- [About this exercise]: Bring together copies of the lines in the data below that contain the word "ithome".

[Extracted data entries]
☆ ☆ ☆ ☆ ☆
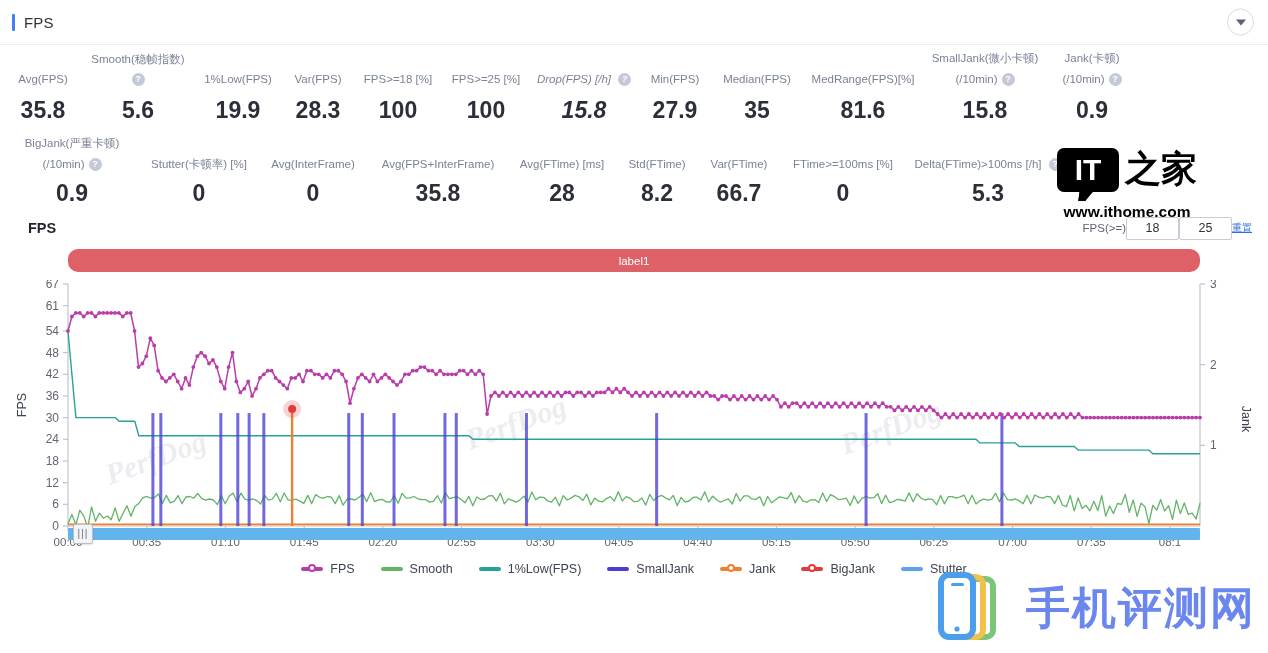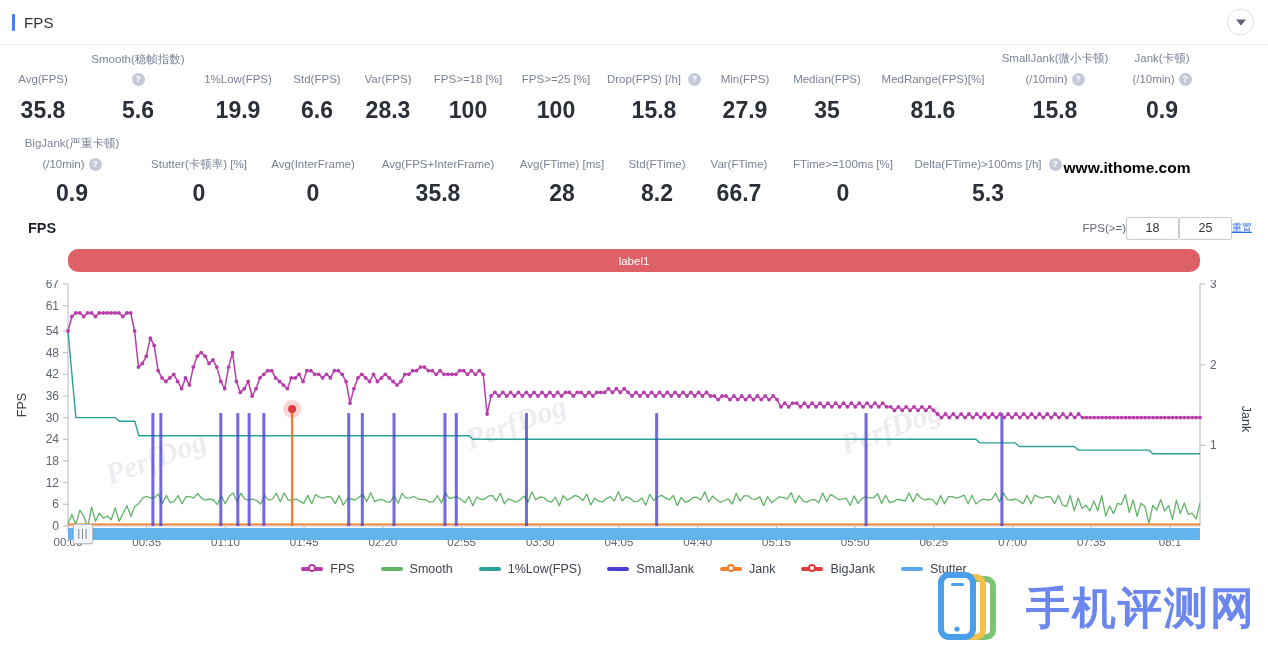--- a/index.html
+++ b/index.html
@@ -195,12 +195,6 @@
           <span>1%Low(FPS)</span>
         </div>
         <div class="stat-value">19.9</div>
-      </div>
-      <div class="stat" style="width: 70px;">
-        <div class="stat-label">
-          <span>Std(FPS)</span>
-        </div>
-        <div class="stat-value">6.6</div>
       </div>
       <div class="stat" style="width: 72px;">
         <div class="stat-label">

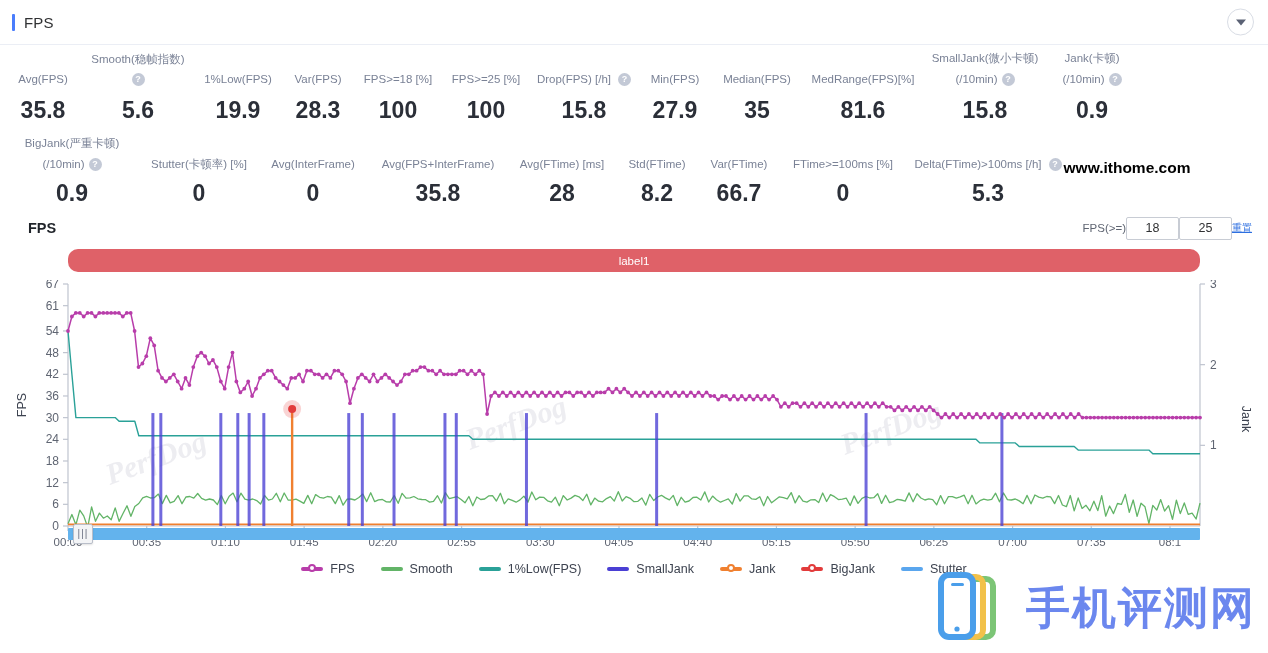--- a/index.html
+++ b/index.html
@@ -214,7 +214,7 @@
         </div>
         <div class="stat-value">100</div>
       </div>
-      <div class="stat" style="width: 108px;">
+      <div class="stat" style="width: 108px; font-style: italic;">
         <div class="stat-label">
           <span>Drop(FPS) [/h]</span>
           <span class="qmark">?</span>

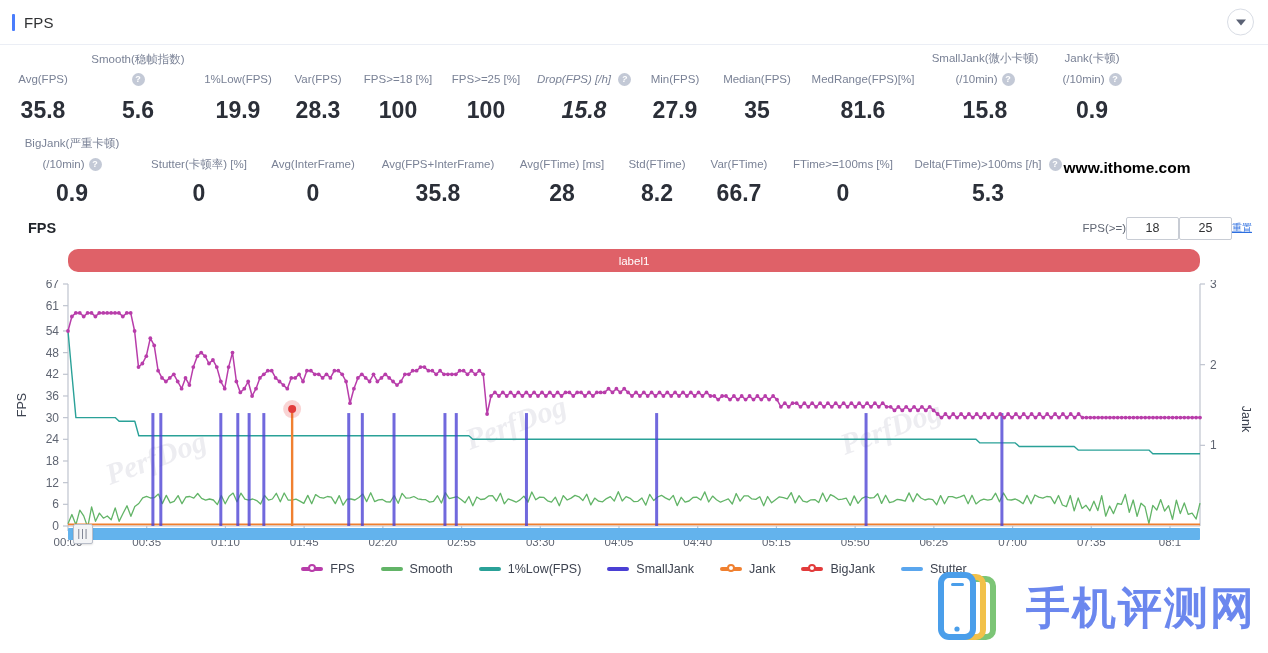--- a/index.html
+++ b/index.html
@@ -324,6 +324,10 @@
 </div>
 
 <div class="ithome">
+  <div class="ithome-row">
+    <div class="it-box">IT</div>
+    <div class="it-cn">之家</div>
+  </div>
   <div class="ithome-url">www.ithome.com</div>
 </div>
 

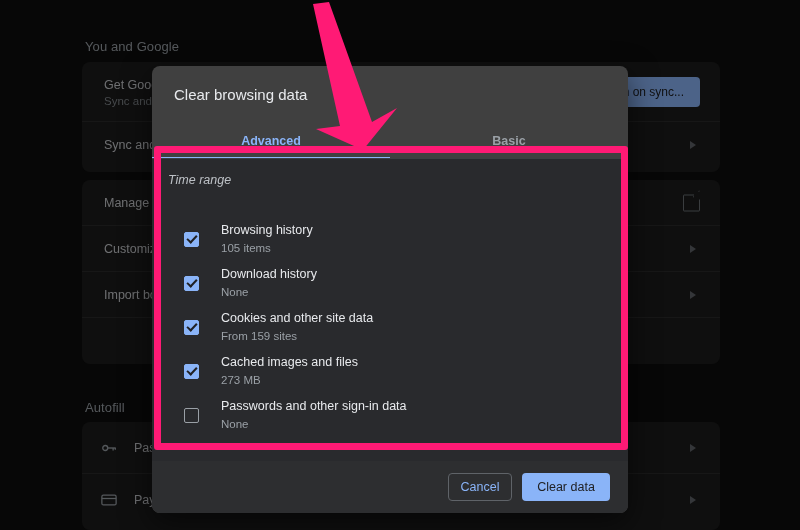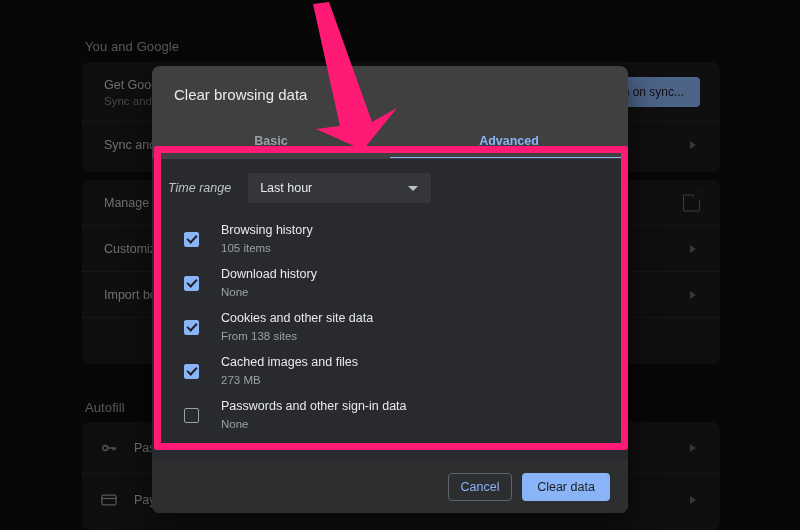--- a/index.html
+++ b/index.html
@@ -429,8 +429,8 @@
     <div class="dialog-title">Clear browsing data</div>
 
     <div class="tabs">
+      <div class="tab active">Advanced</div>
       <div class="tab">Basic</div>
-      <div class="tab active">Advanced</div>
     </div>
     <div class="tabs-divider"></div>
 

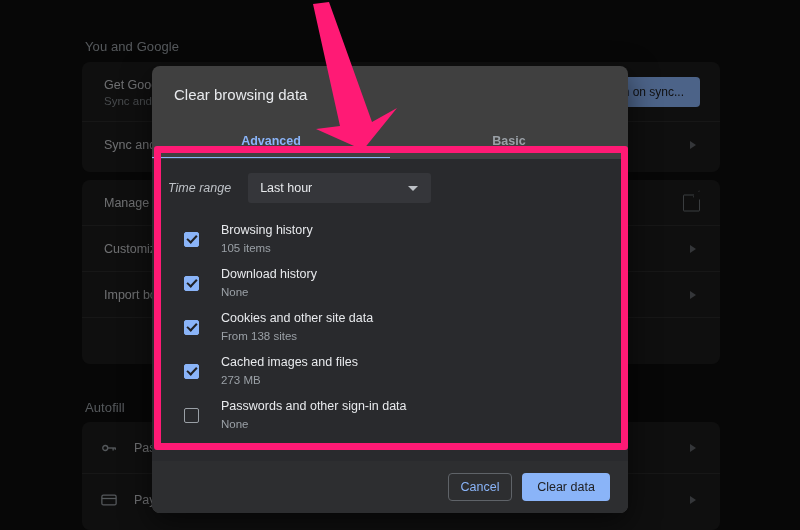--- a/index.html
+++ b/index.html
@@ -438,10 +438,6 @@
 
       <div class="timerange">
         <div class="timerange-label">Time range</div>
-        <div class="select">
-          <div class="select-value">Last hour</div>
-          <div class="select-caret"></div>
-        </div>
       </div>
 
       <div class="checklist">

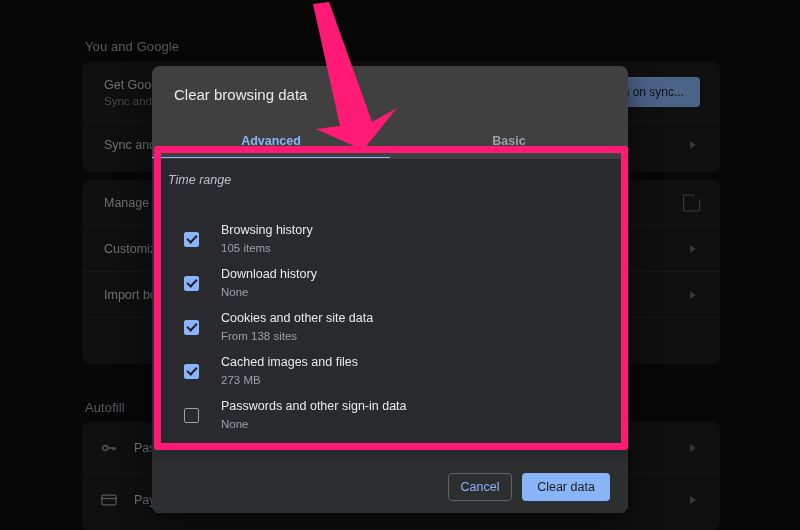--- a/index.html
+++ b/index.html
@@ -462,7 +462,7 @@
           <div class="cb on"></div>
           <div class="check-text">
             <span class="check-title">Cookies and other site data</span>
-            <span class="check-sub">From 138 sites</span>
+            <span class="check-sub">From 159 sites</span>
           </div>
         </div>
☆ ☆ ☆ ☆ ☆
- [Your solution]:
 <div class="ithome">
+  <div class="ithome-row">
   <div class="ithome-url">www.ithome.com</div>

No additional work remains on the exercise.